- [TRY IT] Find how many lines in the entries below carry the word "justify" and answer with only that figure.

- [DATA EXTRACT]
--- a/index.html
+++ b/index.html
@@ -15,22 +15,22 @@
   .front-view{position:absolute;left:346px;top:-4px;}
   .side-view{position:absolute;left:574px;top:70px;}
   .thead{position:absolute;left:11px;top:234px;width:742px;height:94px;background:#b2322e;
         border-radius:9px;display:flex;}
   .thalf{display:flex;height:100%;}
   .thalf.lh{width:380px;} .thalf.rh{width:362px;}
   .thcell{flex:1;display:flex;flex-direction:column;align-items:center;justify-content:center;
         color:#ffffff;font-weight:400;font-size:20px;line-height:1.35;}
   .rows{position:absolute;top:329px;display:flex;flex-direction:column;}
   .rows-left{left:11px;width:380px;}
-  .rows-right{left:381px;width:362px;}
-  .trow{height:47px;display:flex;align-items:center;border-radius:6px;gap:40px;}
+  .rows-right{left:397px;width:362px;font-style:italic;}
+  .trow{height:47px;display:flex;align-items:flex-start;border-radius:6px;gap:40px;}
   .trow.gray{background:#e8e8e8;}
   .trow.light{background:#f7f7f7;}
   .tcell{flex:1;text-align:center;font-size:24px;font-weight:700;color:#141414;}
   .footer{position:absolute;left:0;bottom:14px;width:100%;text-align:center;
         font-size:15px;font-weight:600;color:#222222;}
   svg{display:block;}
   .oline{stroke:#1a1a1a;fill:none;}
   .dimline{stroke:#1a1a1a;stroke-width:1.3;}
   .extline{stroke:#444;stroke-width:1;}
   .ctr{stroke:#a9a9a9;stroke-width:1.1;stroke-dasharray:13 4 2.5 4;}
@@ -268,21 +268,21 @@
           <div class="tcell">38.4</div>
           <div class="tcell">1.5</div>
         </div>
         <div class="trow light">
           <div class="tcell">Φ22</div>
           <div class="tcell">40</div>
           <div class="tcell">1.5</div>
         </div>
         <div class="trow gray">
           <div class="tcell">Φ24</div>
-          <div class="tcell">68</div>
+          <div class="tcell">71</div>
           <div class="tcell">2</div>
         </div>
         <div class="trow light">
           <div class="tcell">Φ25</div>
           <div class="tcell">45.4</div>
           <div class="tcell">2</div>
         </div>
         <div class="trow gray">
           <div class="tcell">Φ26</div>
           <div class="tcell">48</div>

...

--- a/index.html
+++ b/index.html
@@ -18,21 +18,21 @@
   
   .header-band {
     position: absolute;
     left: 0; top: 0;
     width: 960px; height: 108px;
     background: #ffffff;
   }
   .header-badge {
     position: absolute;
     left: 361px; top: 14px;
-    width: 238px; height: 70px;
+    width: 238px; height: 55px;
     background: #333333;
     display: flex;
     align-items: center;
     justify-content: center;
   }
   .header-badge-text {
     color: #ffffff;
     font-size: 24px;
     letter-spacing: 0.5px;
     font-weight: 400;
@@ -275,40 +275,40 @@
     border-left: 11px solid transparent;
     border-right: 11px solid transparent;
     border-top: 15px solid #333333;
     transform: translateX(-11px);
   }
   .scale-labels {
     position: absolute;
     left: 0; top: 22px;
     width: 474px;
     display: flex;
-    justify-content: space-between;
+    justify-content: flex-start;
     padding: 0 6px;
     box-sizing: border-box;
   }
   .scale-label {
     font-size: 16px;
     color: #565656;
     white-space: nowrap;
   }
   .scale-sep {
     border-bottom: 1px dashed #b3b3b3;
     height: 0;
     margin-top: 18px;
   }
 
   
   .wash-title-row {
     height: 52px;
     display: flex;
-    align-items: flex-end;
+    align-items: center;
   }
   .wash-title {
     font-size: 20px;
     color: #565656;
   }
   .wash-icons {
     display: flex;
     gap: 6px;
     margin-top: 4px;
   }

---

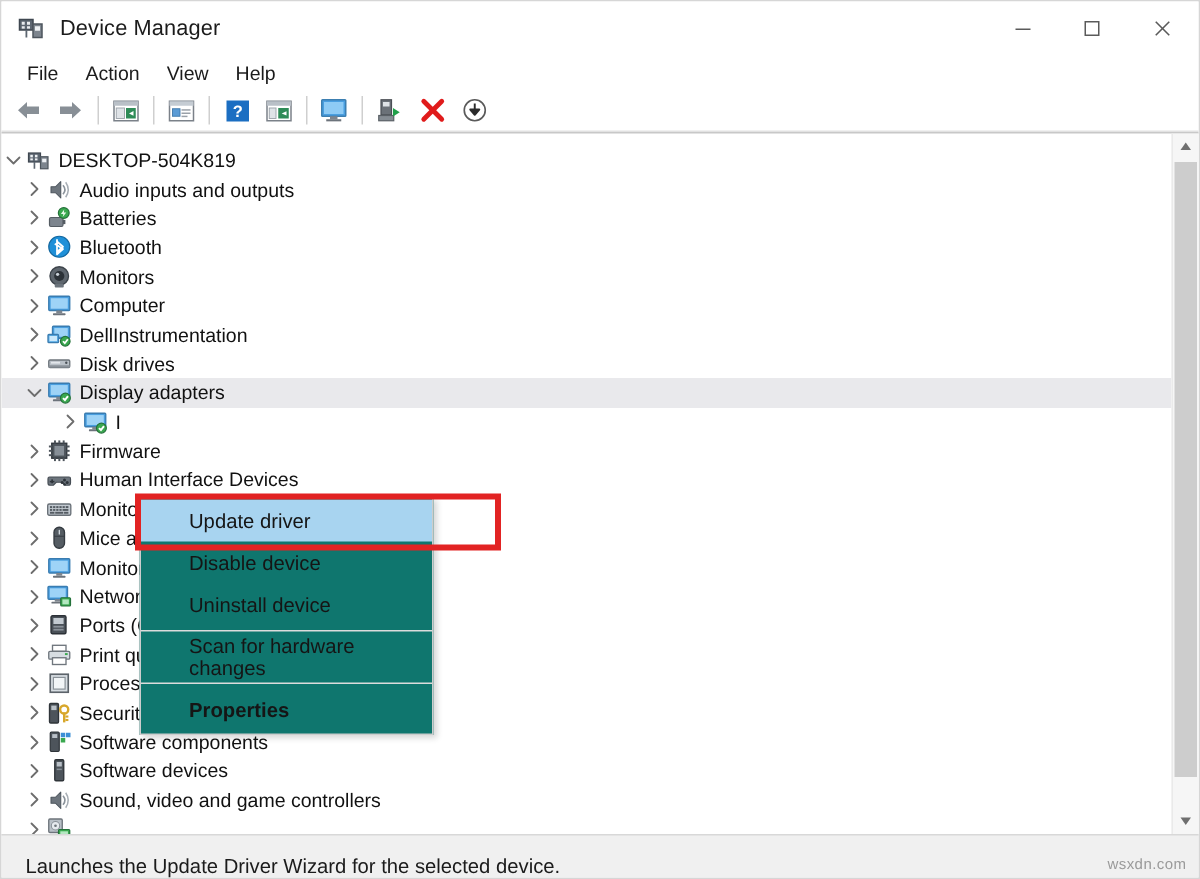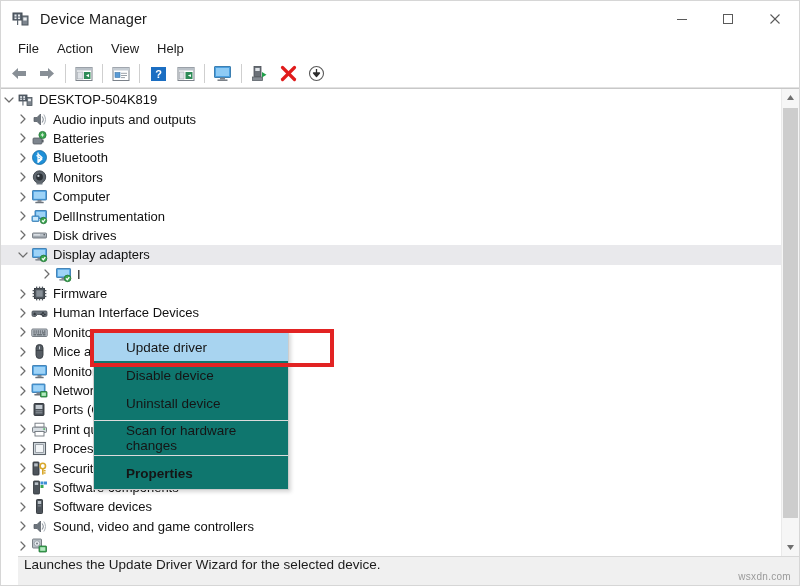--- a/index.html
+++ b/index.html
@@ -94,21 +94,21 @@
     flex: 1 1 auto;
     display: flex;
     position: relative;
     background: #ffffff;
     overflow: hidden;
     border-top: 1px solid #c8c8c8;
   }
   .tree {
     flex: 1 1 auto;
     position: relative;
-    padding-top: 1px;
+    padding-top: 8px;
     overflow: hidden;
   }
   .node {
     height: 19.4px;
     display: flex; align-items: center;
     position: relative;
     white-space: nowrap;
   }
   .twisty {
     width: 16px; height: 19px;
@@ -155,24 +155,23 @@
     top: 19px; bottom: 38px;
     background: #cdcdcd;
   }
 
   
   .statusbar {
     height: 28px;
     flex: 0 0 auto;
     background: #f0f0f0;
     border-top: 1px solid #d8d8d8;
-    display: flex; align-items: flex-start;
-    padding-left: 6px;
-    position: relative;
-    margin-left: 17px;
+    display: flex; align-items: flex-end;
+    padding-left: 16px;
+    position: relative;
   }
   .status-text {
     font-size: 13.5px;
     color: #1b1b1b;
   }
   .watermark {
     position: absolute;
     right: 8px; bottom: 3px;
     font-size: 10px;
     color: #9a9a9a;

- [RESULT FOR THIS EXERCISE] 4